Disorder in the court

Amy Coney Barrett says she can’t comment on marriage equality, but she just did

Amy Coney Barrett’s nomination ceremony. Via Flickr.

The questioning of Supreme Court nominee Amy Coney Barrett continued Wednesday, when Senator Richard Blumenthal raised questions about Barrett’s views on marriage equality in regards to Obergefell v. Hodges, the court case which legalized marriage for same-sex couples. Barrett declined to answer the question or express her views on the subject, though she had no problem answering questions about interracial marriage.

“I’m asking your legal position judge,” Blumenthal said. “Not your moral position, not a policy position, not a religious faith position, a legal position. Correctly decided: Obergefell v. Hodges.”

“Senator Blumenthal,” Barrett answered, “every time you ask me a question about whether a case was correctly decided or not, I cannot answer that question because I cannot suggest agreement or disagreement with precedents of the Supreme Court. All of those precedents bind me now as a Seventh Circuit Judge, and were I to be confirmed, I would be responsible for applying the law of stare decisis to all of them.”
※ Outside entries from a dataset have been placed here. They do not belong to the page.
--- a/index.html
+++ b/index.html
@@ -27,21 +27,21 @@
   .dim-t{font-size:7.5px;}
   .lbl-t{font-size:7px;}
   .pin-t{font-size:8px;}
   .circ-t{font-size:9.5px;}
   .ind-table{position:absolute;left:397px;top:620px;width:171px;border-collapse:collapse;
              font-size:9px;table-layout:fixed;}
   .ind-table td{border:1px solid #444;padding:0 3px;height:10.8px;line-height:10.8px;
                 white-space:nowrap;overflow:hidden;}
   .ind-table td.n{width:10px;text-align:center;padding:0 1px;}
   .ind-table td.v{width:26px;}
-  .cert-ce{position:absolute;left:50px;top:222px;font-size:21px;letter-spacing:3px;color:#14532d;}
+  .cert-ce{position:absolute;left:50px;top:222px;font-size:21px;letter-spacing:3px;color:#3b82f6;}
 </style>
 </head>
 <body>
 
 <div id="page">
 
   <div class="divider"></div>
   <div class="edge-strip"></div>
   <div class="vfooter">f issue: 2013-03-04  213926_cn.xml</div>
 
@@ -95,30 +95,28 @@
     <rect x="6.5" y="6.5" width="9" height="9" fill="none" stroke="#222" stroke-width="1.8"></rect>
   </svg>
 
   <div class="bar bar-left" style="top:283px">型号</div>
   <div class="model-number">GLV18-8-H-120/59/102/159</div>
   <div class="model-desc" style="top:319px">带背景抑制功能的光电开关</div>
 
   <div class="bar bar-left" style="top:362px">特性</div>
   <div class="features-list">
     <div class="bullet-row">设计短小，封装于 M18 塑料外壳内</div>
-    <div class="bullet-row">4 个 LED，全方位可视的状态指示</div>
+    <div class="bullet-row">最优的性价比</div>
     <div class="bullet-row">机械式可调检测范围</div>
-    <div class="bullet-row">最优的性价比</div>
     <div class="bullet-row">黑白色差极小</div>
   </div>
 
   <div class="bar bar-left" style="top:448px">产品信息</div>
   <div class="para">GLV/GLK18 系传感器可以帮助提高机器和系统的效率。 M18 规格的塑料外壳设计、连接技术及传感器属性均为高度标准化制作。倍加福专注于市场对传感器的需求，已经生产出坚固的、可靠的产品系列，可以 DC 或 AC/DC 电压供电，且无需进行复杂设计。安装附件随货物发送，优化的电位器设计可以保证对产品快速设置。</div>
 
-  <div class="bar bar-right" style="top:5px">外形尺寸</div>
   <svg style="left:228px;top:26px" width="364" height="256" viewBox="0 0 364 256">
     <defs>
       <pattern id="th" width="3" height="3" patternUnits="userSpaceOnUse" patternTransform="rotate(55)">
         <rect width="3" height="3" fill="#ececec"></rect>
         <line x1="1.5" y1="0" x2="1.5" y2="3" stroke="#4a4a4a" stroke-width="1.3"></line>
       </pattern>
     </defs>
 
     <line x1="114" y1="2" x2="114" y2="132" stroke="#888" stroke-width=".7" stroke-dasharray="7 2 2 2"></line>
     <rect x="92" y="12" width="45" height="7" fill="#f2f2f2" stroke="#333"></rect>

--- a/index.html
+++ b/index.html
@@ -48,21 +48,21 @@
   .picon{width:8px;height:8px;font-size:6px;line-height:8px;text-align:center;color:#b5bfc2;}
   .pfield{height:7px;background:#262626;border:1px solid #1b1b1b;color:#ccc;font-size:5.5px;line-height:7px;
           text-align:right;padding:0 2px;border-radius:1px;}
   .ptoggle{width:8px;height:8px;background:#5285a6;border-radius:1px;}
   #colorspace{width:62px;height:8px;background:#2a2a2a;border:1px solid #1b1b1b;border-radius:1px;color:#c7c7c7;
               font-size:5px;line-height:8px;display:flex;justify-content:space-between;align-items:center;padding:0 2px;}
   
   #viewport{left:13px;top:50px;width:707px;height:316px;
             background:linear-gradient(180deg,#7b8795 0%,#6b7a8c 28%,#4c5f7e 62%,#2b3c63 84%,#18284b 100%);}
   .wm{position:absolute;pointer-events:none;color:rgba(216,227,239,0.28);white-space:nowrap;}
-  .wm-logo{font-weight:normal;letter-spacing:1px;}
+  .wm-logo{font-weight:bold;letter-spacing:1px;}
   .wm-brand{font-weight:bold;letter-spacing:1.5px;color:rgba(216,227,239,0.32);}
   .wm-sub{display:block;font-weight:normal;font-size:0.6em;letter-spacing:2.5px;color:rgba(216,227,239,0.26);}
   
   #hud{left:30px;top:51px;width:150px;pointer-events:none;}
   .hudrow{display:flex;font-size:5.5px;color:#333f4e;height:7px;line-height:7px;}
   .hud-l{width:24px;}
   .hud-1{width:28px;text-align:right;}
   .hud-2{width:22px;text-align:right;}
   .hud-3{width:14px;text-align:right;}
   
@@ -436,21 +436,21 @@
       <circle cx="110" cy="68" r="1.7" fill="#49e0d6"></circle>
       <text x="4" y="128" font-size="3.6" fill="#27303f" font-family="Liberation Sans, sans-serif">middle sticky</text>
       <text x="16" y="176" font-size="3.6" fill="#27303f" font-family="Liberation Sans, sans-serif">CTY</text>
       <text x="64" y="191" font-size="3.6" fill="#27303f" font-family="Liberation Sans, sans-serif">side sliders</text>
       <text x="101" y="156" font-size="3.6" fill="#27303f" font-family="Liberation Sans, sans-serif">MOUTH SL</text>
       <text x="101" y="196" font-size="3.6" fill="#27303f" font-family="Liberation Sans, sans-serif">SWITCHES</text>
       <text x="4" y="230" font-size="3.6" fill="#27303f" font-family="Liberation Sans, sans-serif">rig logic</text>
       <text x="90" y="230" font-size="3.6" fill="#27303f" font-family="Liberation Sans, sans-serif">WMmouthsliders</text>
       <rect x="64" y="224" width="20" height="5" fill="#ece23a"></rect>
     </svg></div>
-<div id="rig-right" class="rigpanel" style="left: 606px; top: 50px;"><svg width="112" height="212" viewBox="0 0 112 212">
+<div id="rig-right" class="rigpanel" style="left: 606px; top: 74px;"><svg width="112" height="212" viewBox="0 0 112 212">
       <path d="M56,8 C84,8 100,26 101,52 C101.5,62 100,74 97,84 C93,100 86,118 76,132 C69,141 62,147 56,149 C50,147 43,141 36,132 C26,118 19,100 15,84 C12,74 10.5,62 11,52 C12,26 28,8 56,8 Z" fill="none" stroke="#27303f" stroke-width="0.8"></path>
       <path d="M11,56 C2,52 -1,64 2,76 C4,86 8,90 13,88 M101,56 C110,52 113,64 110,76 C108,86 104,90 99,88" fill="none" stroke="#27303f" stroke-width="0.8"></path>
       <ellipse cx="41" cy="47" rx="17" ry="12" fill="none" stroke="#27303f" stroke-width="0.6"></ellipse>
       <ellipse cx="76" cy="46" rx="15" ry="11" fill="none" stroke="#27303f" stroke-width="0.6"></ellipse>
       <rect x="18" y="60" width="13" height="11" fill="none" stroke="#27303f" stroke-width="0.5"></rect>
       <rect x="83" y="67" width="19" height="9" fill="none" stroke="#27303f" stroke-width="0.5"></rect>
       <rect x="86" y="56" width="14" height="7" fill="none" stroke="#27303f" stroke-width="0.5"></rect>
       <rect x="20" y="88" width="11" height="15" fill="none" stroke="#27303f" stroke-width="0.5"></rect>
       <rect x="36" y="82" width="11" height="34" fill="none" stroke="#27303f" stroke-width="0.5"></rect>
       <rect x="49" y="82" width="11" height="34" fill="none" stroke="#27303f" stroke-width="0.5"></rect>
Related: Oh look, Amy Coney Barrett also thinks using the “n-word” isn’t hostile

“But your honor,” the senator pressed. “Think of how you would feel as a gay or lesbian American to hear that you can’t answer whether the government can make it a crime for them to have that relationship. Whether the government can enable people who are happily married to continue that relationship. Think of how you would feel?”
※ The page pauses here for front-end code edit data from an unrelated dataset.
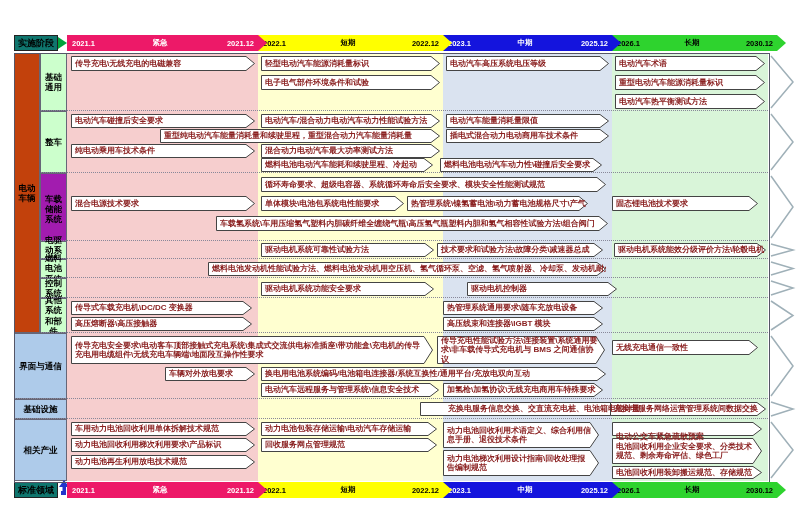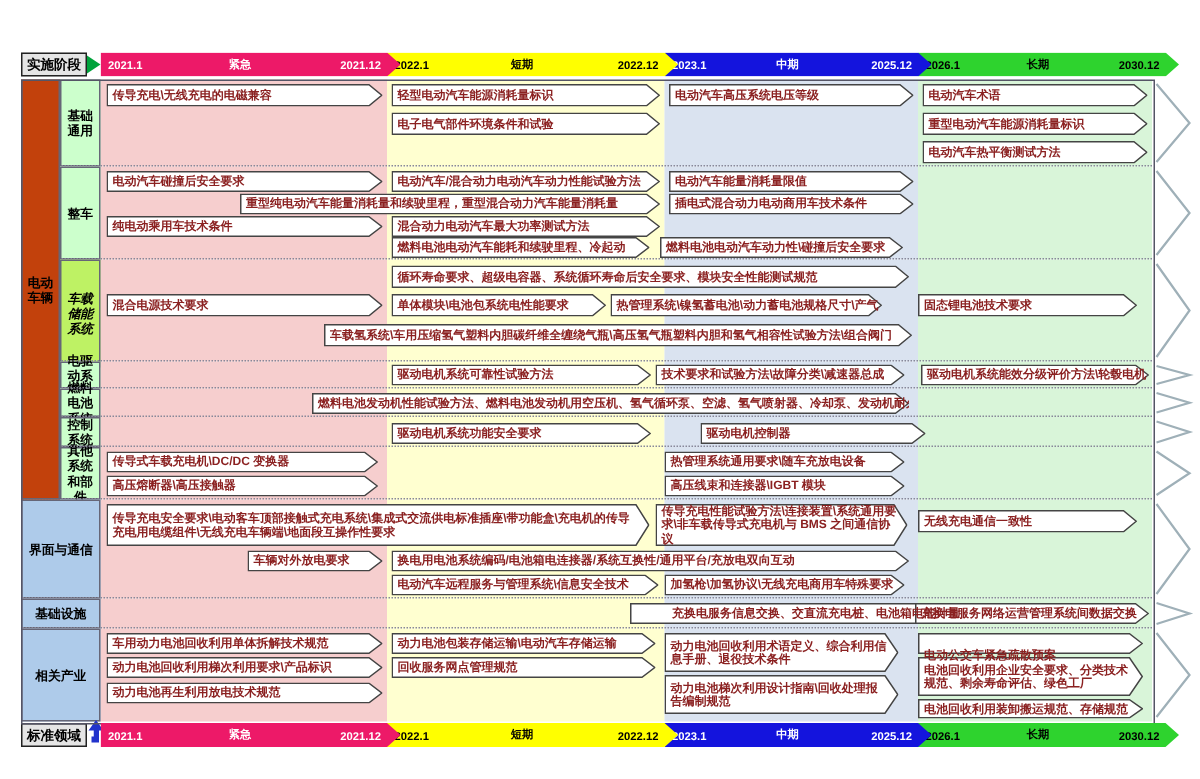--- a/index.html
+++ b/index.html
@@ -1,21 +1,21 @@
 <!DOCTYPE html>
 <html><head>
 <meta charset="utf-8">
 <style>
   html,body{margin:0;padding:0;background:#fff;}
   body{width:800px;height:519px;position:relative;overflow:hidden;
        font-family:"Liberation Sans","DejaVu Sans",sans-serif;}
   #roadmap{position:absolute;inset:0;}
   .title{position:absolute;top:6px;left:0;width:800px;box-sizing:border-box;padding-left:34px;
          text-align:center;font-size:13px;font-weight:bold;color:#17375E;}
-  .legend-box{position:absolute;background:#e5e5e5;border:1px solid #222;box-sizing:border-box;
+  .legend-box{position:absolute;background:#0f766e;border:1px solid #222;box-sizing:border-box;
               display:flex;align-items:center;justify-content:center;
               font-size:9px;font-weight:bold;color:#000;}
   .green-arrow{position:absolute;width:0;height:0;
                border-left:9px solid #00A33C;border-top:6px solid transparent;border-bottom:6px solid transparent;}
   .band-cell{position:absolute;box-sizing:border-box;}
   .band-label{position:absolute;border:1px solid #667;box-sizing:border-box;
               display:flex;align-items:center;justify-content:center;text-align:center;
               font-size:8.5px;font-weight:bold;color:#000;line-height:1.2;word-break:break-all;padding:0 2px;}
   .frame{position:absolute;left:14px;top:53px;width:754px;height:428px;border:1px solid #556;pointer-events:none;}
   .band-sep{position:absolute;left:14px;width:754px;height:0;border-top:1px dotted #889;pointer-events:none;}
@@ -148,21 +148,21 @@
     <div class="arrow" style="left: 440px; top: 158px; width: 162px; height: 14px;">
       <svg>
         <polygon points="0.5,0.5 153,0.5 161.5,7 153,13.5 0.5,13.5" fill="#FFFFFF" stroke="#444" stroke-width="1"></polygon>
       </svg>
       <span class="t">燃料电池电动汽车动力性\碰撞后安全要求</span>
     </div>
     <div class="band-cell" style="left: 67px; top: 173px; width: 191px; height: 68px; background: rgb(246, 206, 206);"></div>
     <div class="band-cell" style="left: 258px; top: 173px; width: 185px; height: 68px; background: rgb(255, 255, 208);"></div>
     <div class="band-cell" style="left: 443px; top: 173px; width: 169px; height: 68px; background: rgb(218, 227, 240);"></div>
     <div class="band-cell" style="left: 612px; top: 173px; width: 156px; height: 68px; background: rgb(217, 245, 217);"></div>
-    <div class="band-label" style="left: 40px; top: 173px; width: 27px; height: 72px; background: #bef264; font-style: italic;">车载储能系统</div>
+    <div class="band-label" style="left: 40px; top: 173px; width: 27px; height: 72px; background: #a21caf;">车载储能系统</div>
     <div class="band-sep" style="top: 172px;"></div>
     <svg class="chev" width="26" height="64" style="left: 770px; top: 175px;">
       <polyline points="1,1 23,32 1,63" fill="none" stroke="#9FB0B8" stroke-width="1.5"></polyline>
     </svg>
     <div class="arrow" style="left: 261px; top: 177px; width: 345px; height: 15px;">
       <svg>
         <polygon points="0.5,0.5 336,0.5 344.5,7.5 336,14.5 0.5,14.5" fill="#FFFFFF" stroke="#444" stroke-width="1"></polygon>
       </svg>
       <span class="t">循环寿命要求、超级电容器、系统循环寿命后安全要求、模块安全性能测试规范</span>
     </div>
“Well Senator you’re implying that I’m poised to say that I want to cast a vote to overrule Obergefell and I assure you, I don’t have any agenda and I don’t, I’m not even expressing a view and disagreement of Obergefell, you’re pushing me to try to violate the judicial canons of ethics and to offer advisory opinions and I won’t do that,” Barrett obfuscated.

Barrett’s answer doesn’t mesh well with another answer she gave during testimony earlier that day. When asked about interracial marriage–the legality of which was affirmed by the court case Loving v. Virginia–the judge had no problem answering that she found the case correctly decided. That admission violates her own standard of not commenting on the validity of precedents set by the court.
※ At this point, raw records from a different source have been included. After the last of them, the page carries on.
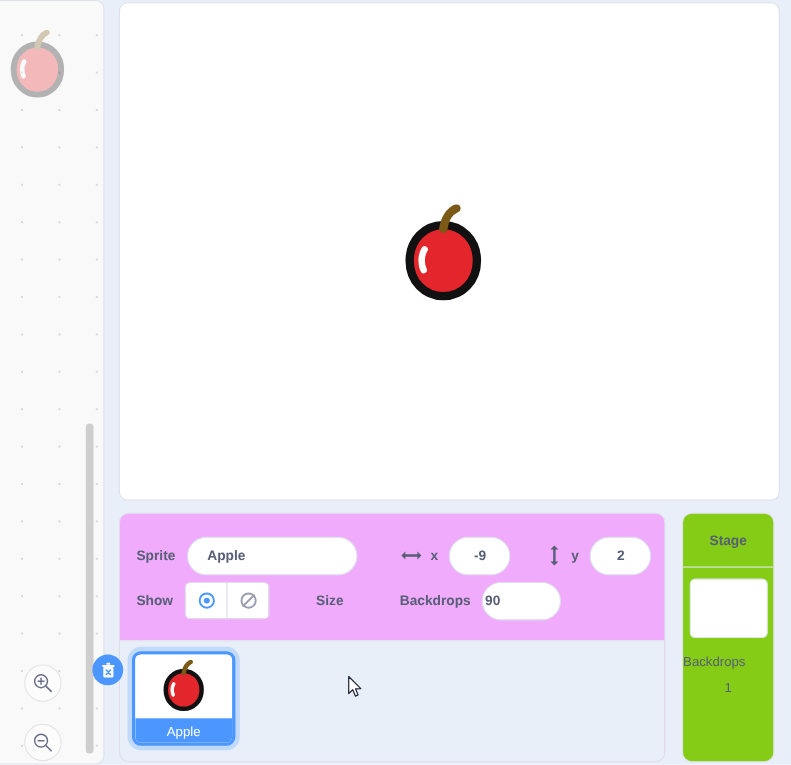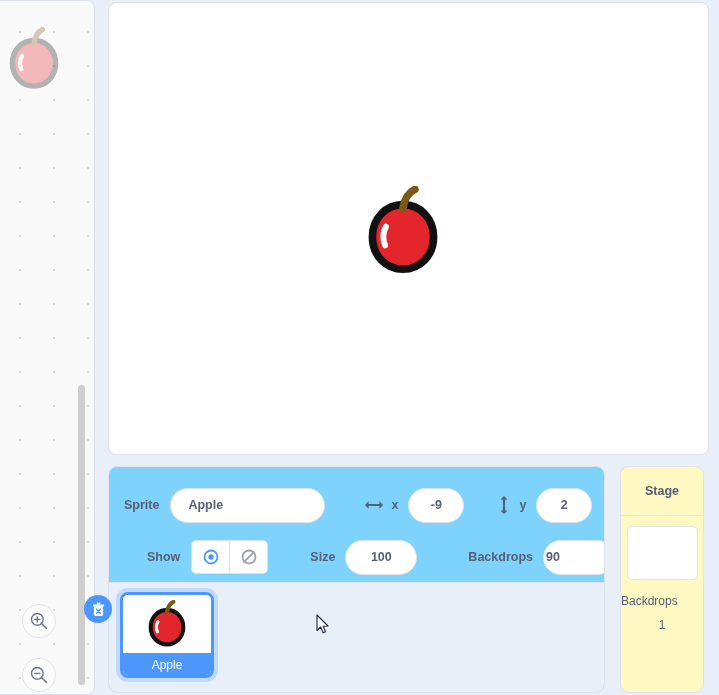--- a/index.html
+++ b/index.html
@@ -92,36 +92,36 @@
     height: 90px;
   }
 
   
   #sprite-panel {
     position: absolute;
     left: 108px;
     top: 466px;
     width: 497px;
     height: 227px;
-    background: #7dd3fc;
+    background: #f0abfc;
     border: 1px solid #DFE2EA;
     border-radius: 9px;
     box-sizing: border-box;
     overflow: hidden;
   }
   .info-row {
     position: absolute;
     left: 0;
     width: 100%;
     height: 48px;
     display: flex;
     align-items: center;
   }
   #row-1 { top: 14px; }
-  #row-2 { top: 66px; padding-left: 23px; }
+  #row-2 { top: 55px; }
 
   .field-label {
     color: #575E75;
     font-size: 12.5px;
     font-weight: bold;
     white-space: nowrap;
   }
   .pill-input {
     background: #FFFFFF;
     border: 1px solid #DDE0E8;
@@ -208,21 +208,21 @@
     z-index: 6;
   }
 
   
   #stage-side-panel {
     position: absolute;
     left: 620px;
     top: 466px;
     width: 84px;
     height: 227px;
-    background: #fef9c3;
+    background: #84cc16;
     border: 1px solid #DFE2EA;
     border-radius: 9px;
     box-sizing: border-box;
     overflow: hidden;
   }
   #stage-side-header {
     height: 48px;
     display: flex;
     align-items: center;
     justify-content: center;
@@ -342,21 +342,20 @@
       </div>
       <div class="toggle-cell">
         <svg width="18" height="18" viewBox="0 0 20 20">
           <circle cx="10" cy="10" r="7.2" fill="none" stroke="#9AA0AE" stroke-width="2"></circle>
           <line x1="4.6" y1="15.4" x2="15.4" y2="4.6" stroke="#9AA0AE" stroke-width="2" stroke-linecap="round"></line>
         </svg>
       </div>
     </div>
 
     <span class="field-label" style="margin-left:42px;">Size</span>
-    <input class="pill-input center" style="margin-left: 10px; width: 72px; text-align: center;" value="100">
 
     <span class="field-label" style="margin-left:51px;">Backdrops</span>
     <input class="pill-input center" style="margin-left: 10px; width: 72px; text-align: left;" value="90">
   </div>
 
   <div id="sprite-tray">
     <div id="sprite-card">
       <div id="sprite-card-thumb">
         <svg width="46" height="48" viewBox="0 0 100 106">
           <path d="M50 22 C30 22 14 38 14 60 C14 82 30 98 50 98 C70 98 86 82 86 60 C86 38 70 22 50 22 Z" fill="#E3262B" stroke="#111111" stroke-width="9"></path>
Furthermore, as legal scholar Steven Maize of The Week points out, Barrett’s remarks on Loving–specifically that the court was correct in its decision under the Equal Protection Clause–also shows dubious reasoning.

“Barrett just told @SenBlumenthal that Loving v. Virginia (striking down mixed-race marriage bans) was based directly on Brown v. Board of Ed and was therefore correctly decided—but she can’t opine on Griswold or Obergefell. Her characterization of Loving is not quite right,” Maize tweeted. “Brown v. Board was based *only* the Equal Protection Clause: the idea that separate schools are inherently unequal. The Court explicitly declined to consider whether segregation is also unconstitutional under substantive due process. Loving, on the other hand, was based on *both* the Equal Protection Clause and the Due Process Clause, with *more* analysis devoted to the latter. It is a substantive due-process case, much like Griswold (right to contraception) and Obergefell (marriage equality). So there is no sound reason why she *can* affirm that Loving v. Virginia was correctly decided in her confirmation hearing but *decline* to opine on gay rights or contraceptive rights. Other than, of course, her belief that Griswold and Obergefell are up for reappraisal.”

The contradiction in Coney Barrett’s remarks doesn’t just illustrate her hypocrisy in her notorious deflection of questions during her testimony. It also hints–much like Justices Alito and Thomas wrote in an opinion earlier this month–that Coney Barrett believes Obergefell should be overturned, and that LGBTQ people should lose the right to marry.